Nello stesso periodo di riferimento il reddito disponibile delle famiglie nel terzo trimestre del 2019 è invece salito ancora, ed è in positivo dall’inizio dell’anno, ma la crescita congiunturale, pari allo 0,3%, ha perso vigore rispetto al trimestre precedente (+1,0%). Stesso discorso per il potere d’acquisto, che registra identici valori, “grazie alla dinamica nulla dell’inflazione”.

L’indebitamento netto delle amministrazioni pubbliche in rapporto al Pil è stato pari all’1,8%, invariato rispetto allo stesso trimestre del 2018, mentre complessivamente, nei primi tre trimestri del 2019, il rapporto deficit-Pil è risultato pari al 3,2%, in miglioramento a confronto con il corrispondente periodo dell’anno prima (3,4%). Il dato cumulato sui primi nove mesi dell’anno è il più basso dal 2007, ovvero da dodici anni.

La pressione fiscale è invece risultata in calo dello 0,1% al 40,3% nel trimestre ma in aumento nei nove mesi.
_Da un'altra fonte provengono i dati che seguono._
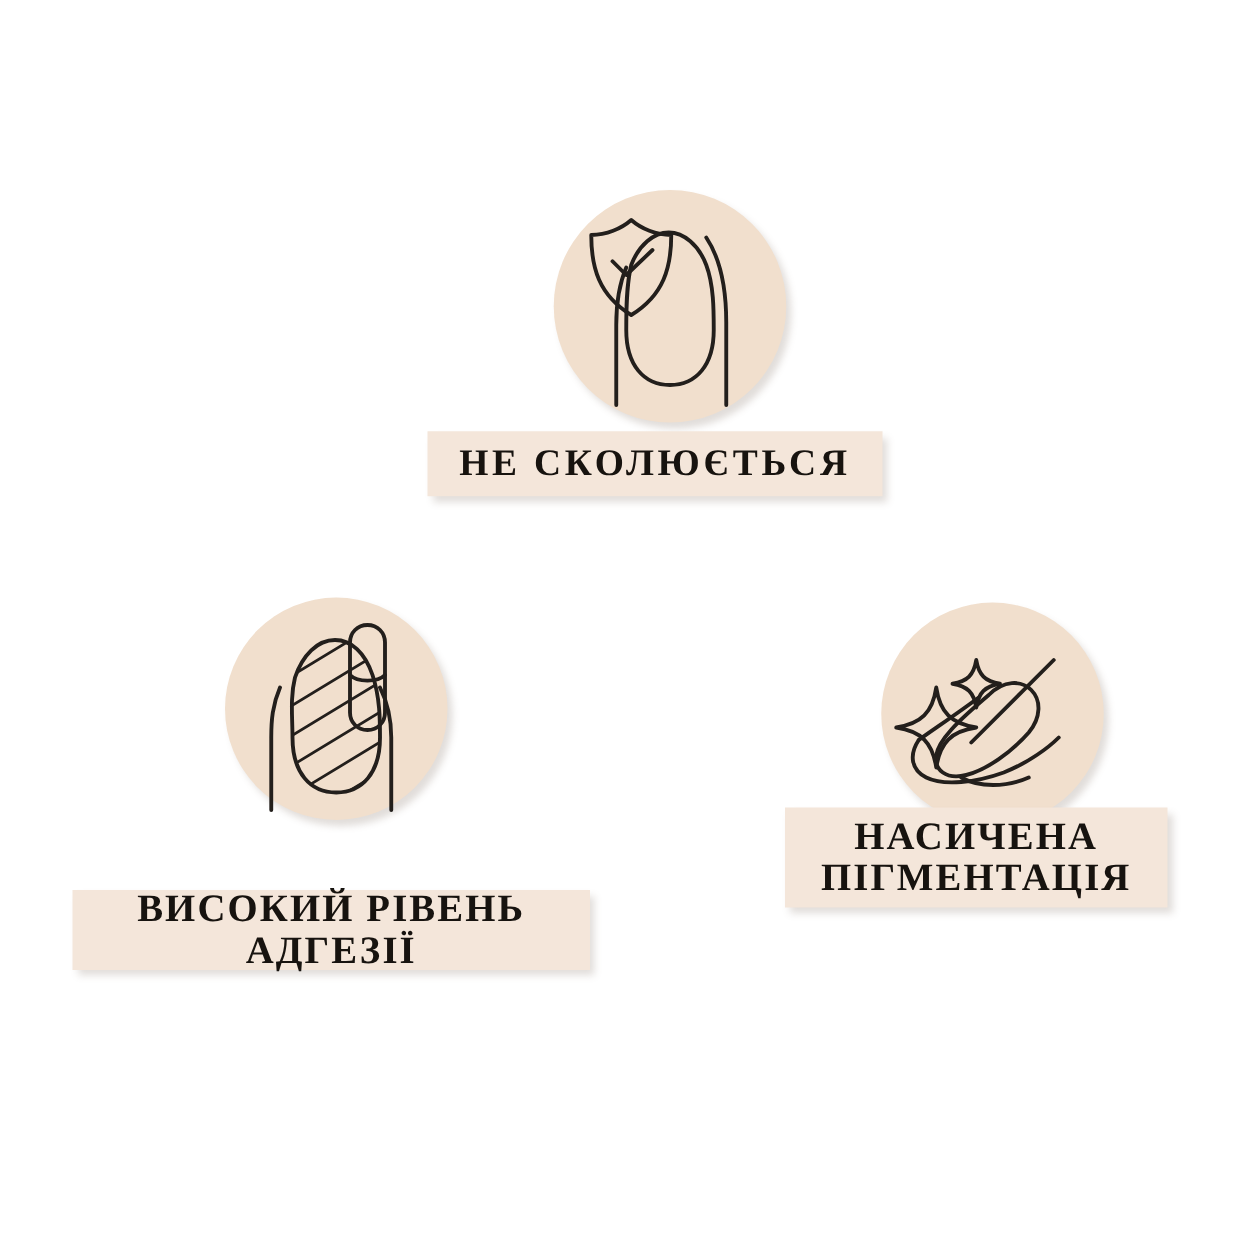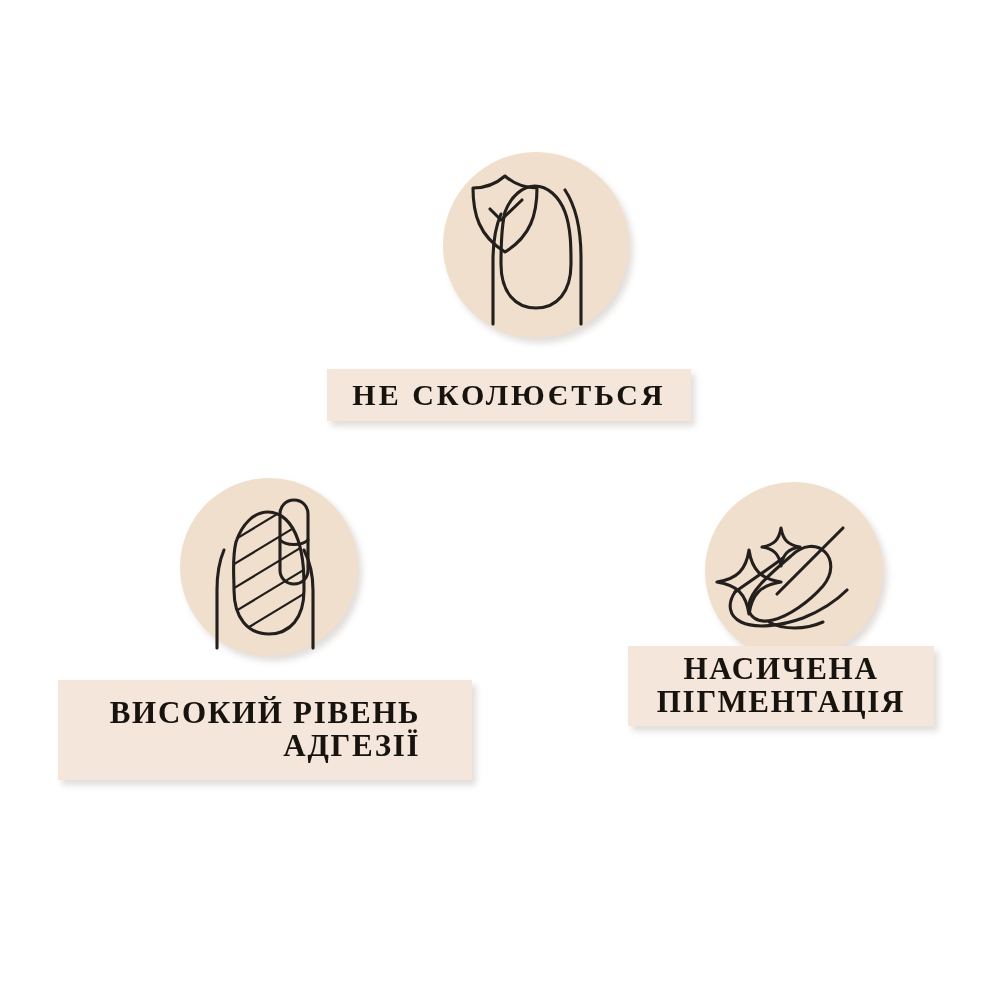--- a/index.html
+++ b/index.html
@@ -67,7 +67,7 @@
     left: 443px; top: 152px; width: 186px; height: 186px;
   }
   #feature-chip-resistant .label-band {
-    left: 327px; top: 345px; width: 364px; height: 52px; margin-top: 24px;
+    left: 342px; top: 345px; width: 364px; height: 52px;
   }
   #feature-chip-resistant .label-text { font-size: 30px; letter-spacing: 0.10em; }
 

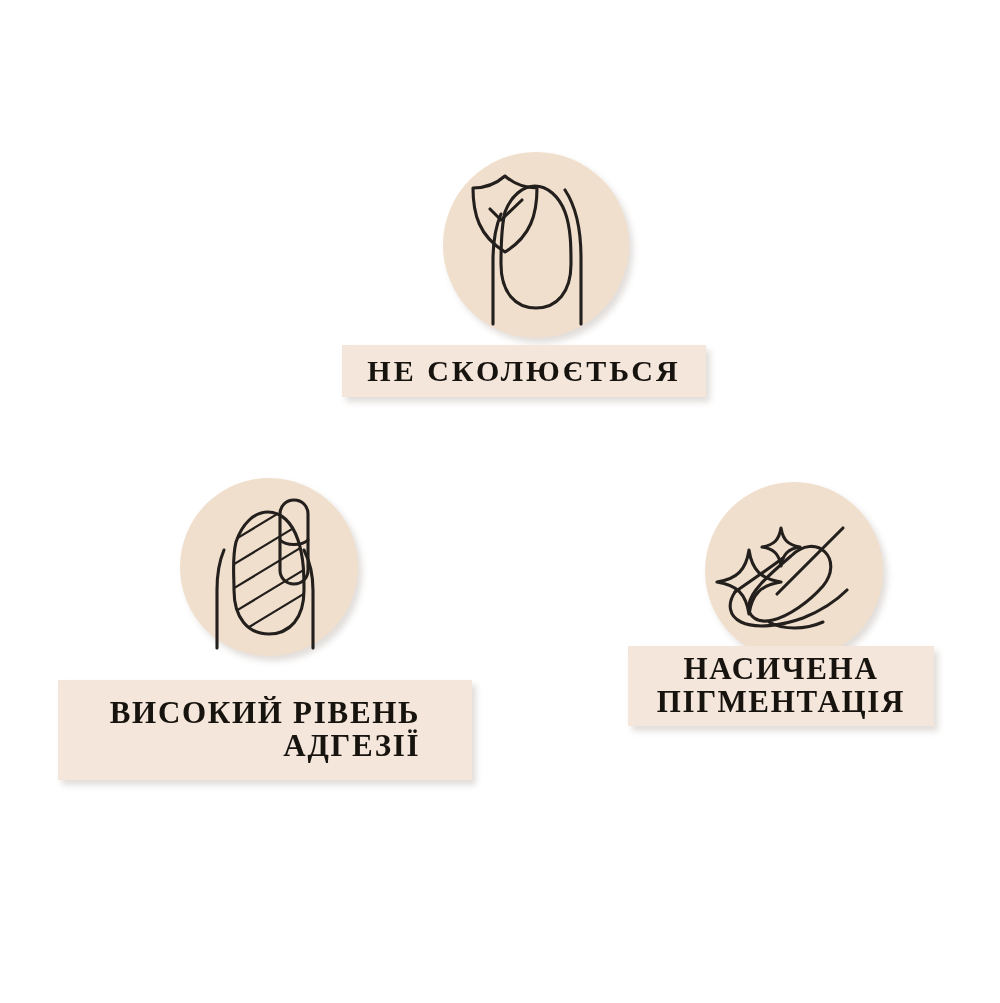--- a/index.html
+++ b/index.html
@@ -76,7 +76,7 @@
     left: 180px; top: 478px; width: 178px; height: 178px;
   }
   #feature-high-adhesion .label-band {
-    left: 58px; top: 680px; width: 414px; height: 100px; text-align: right;
+    left: 58px; top: 712px; width: 414px; height: 64px;
   }
   #feature-high-adhesion .label-text { font-size: 31px; }
 

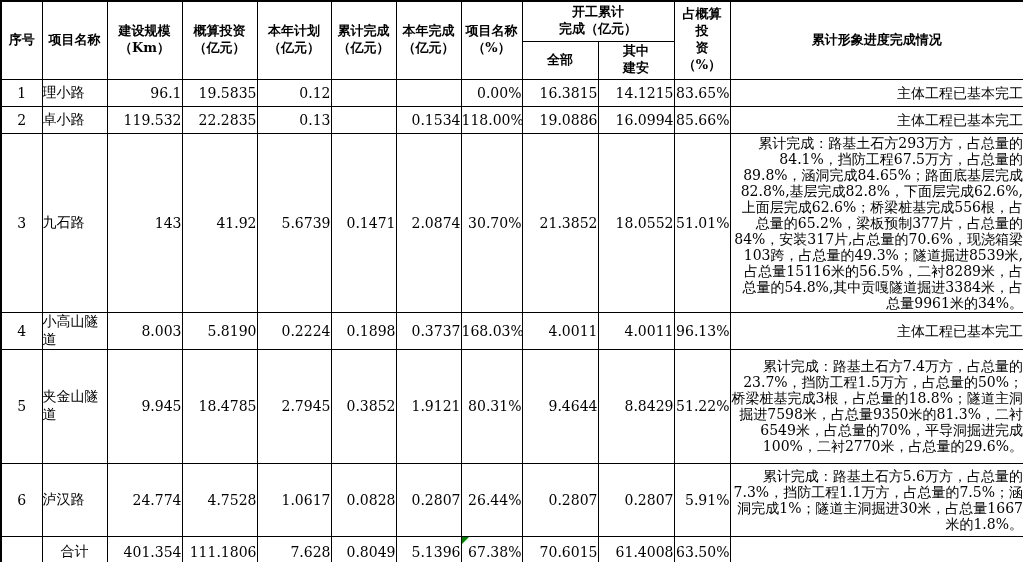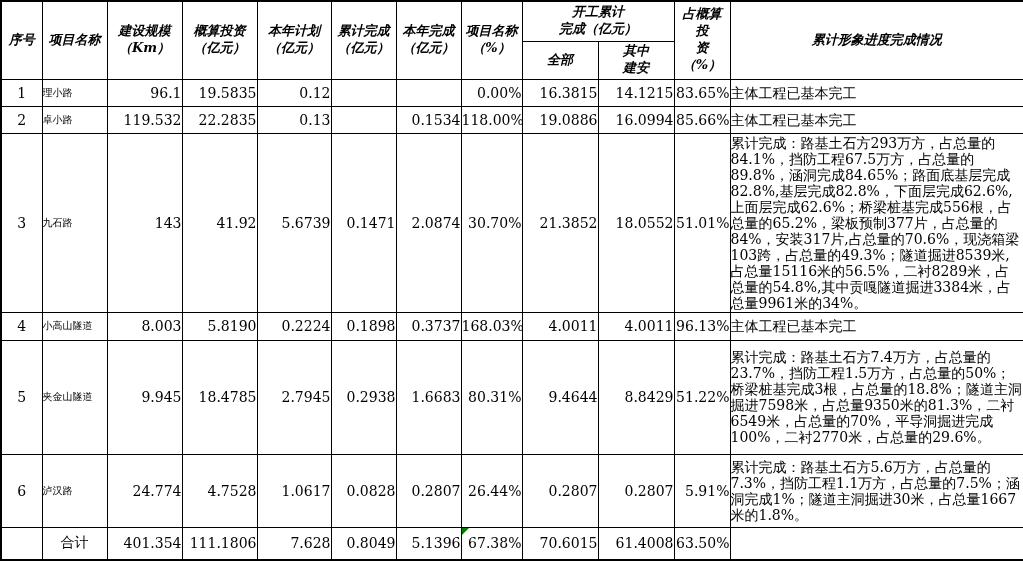--- a/index.html
+++ b/index.html
@@ -37,7 +37,6 @@
     text-align: center;
     white-space: pre-line;
     padding: 1px 2px;
-    font-style: italic;
   }
   td.c-seq   { text-align: center; font-size: 14px; }
   td.c-name  { text-align: left;  font-size: 10px; padding-left: 4px; }

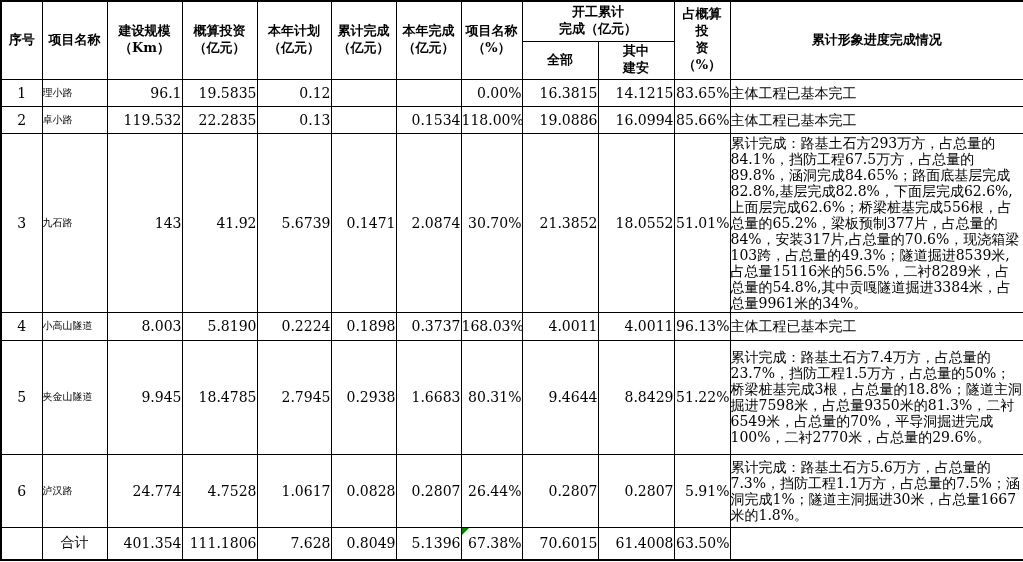--- a/index.html
+++ b/index.html
@@ -39,7 +39,7 @@
     padding: 1px 2px;
   }
   td.c-seq   { text-align: center; font-size: 14px; }
-  td.c-name  { text-align: left;  font-size: 10px; padding-left: 4px; }
+  td.c-name  { text-align: left;  font-size: 14px; padding-left: 4px; }
   td.c-num   { text-align: right; font-size: 14px; padding-right: 6px; }
   td.c-center{ text-align: center; font-size: 14px; }
   td.c-remark{

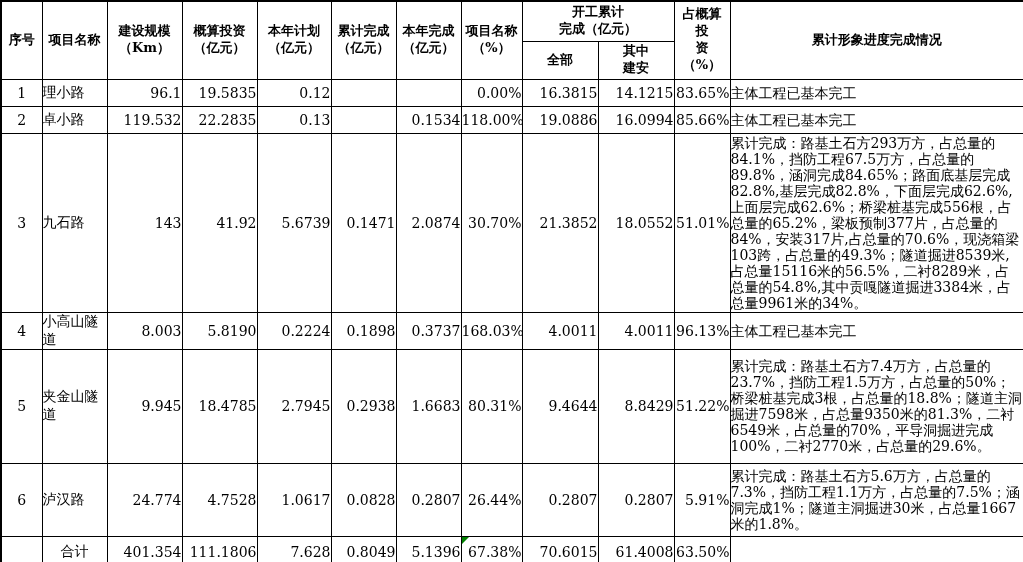--- a/index.html
+++ b/index.html
@@ -43,7 +43,7 @@
   td.c-num   { text-align: right; font-size: 14px; padding-right: 6px; }
   td.c-center{ text-align: center; font-size: 14px; }
   td.c-remark{
-    text-align: left;
+    text-align: right;
     font-size: 14px;
     line-height: 16px;
     padding: 2px 4px;

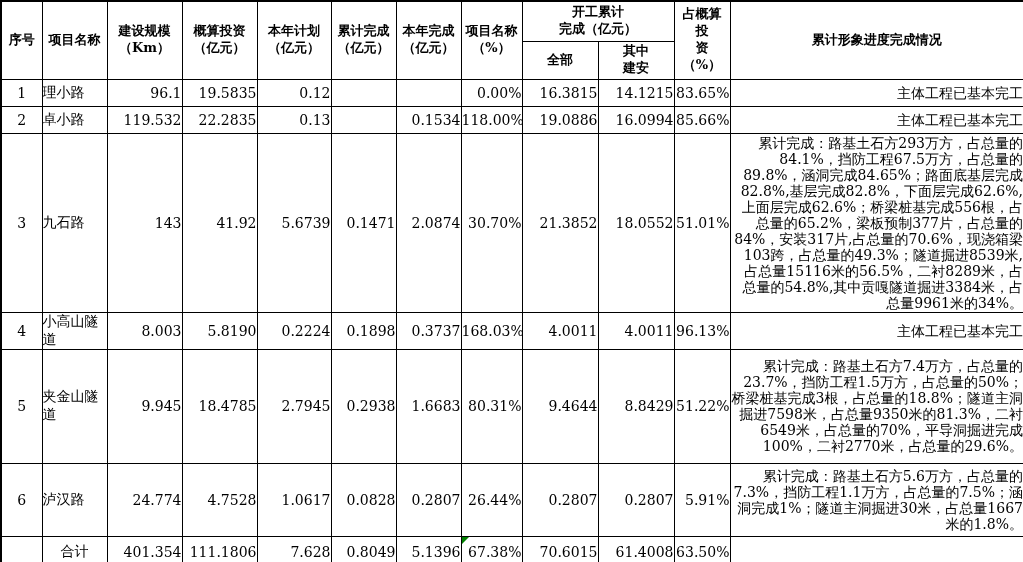--- a/index.html
+++ b/index.html
@@ -178,7 +178,7 @@
         <td class="c-num">9.945</td>
         <td class="c-num">18.4785</td>
         <td class="c-num">2.7945</td>
-        <td class="c-num">0.2938</td>
+        <td class="c-num">0.3852</td>
         <td class="c-num">1.6683</td>
         <td class="c-num">80.31%</td>
         <td class="c-num">9.4644</td>

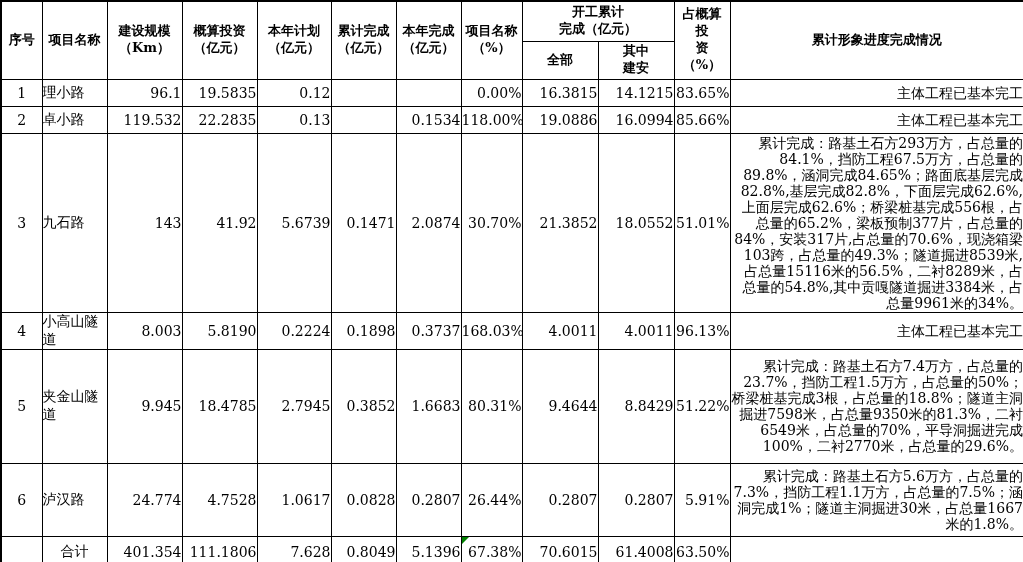--- a/index.html
+++ b/index.html
@@ -179,7 +179,7 @@
         <td class="c-num">18.4785</td>
         <td class="c-num">2.7945</td>
         <td class="c-num">0.3852</td>
-        <td class="c-num">1.6683</td>
+        <td class="c-num">1.9121</td>
         <td class="c-num">80.31%</td>
         <td class="c-num">9.4644</td>
         <td class="c-num">8.8429</td>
Guardando ai primi nove mesi dell’anno il dato cumulato risulta pari al 39,2% del Pil, in aumento di 0,3 punti nel confronto tendenziale, registrando così il valore più alto dal 2015, ovvero da quattro anni.

Sempre l’Istat oggi ha diffuso anche i dati sull’inflazione a dicembre e per l’intero 2019. I prezzi nell’ultimo mese dell’anno sono saliti dello 0,5%, ben al di sopra delle stime preliminari (0,2%). Un rialzo, spega l’istituto di statistica,  dovuto “principalmente” all’accelerazione dei prezzi dei carburanti, “componete – rimarca l’Istat – molto volatile del paniere”. Rispetto all’intero 2019 l’inflazione è creciuta invece dello 0,6%, a un tasso dimezzato rispetto al 2018.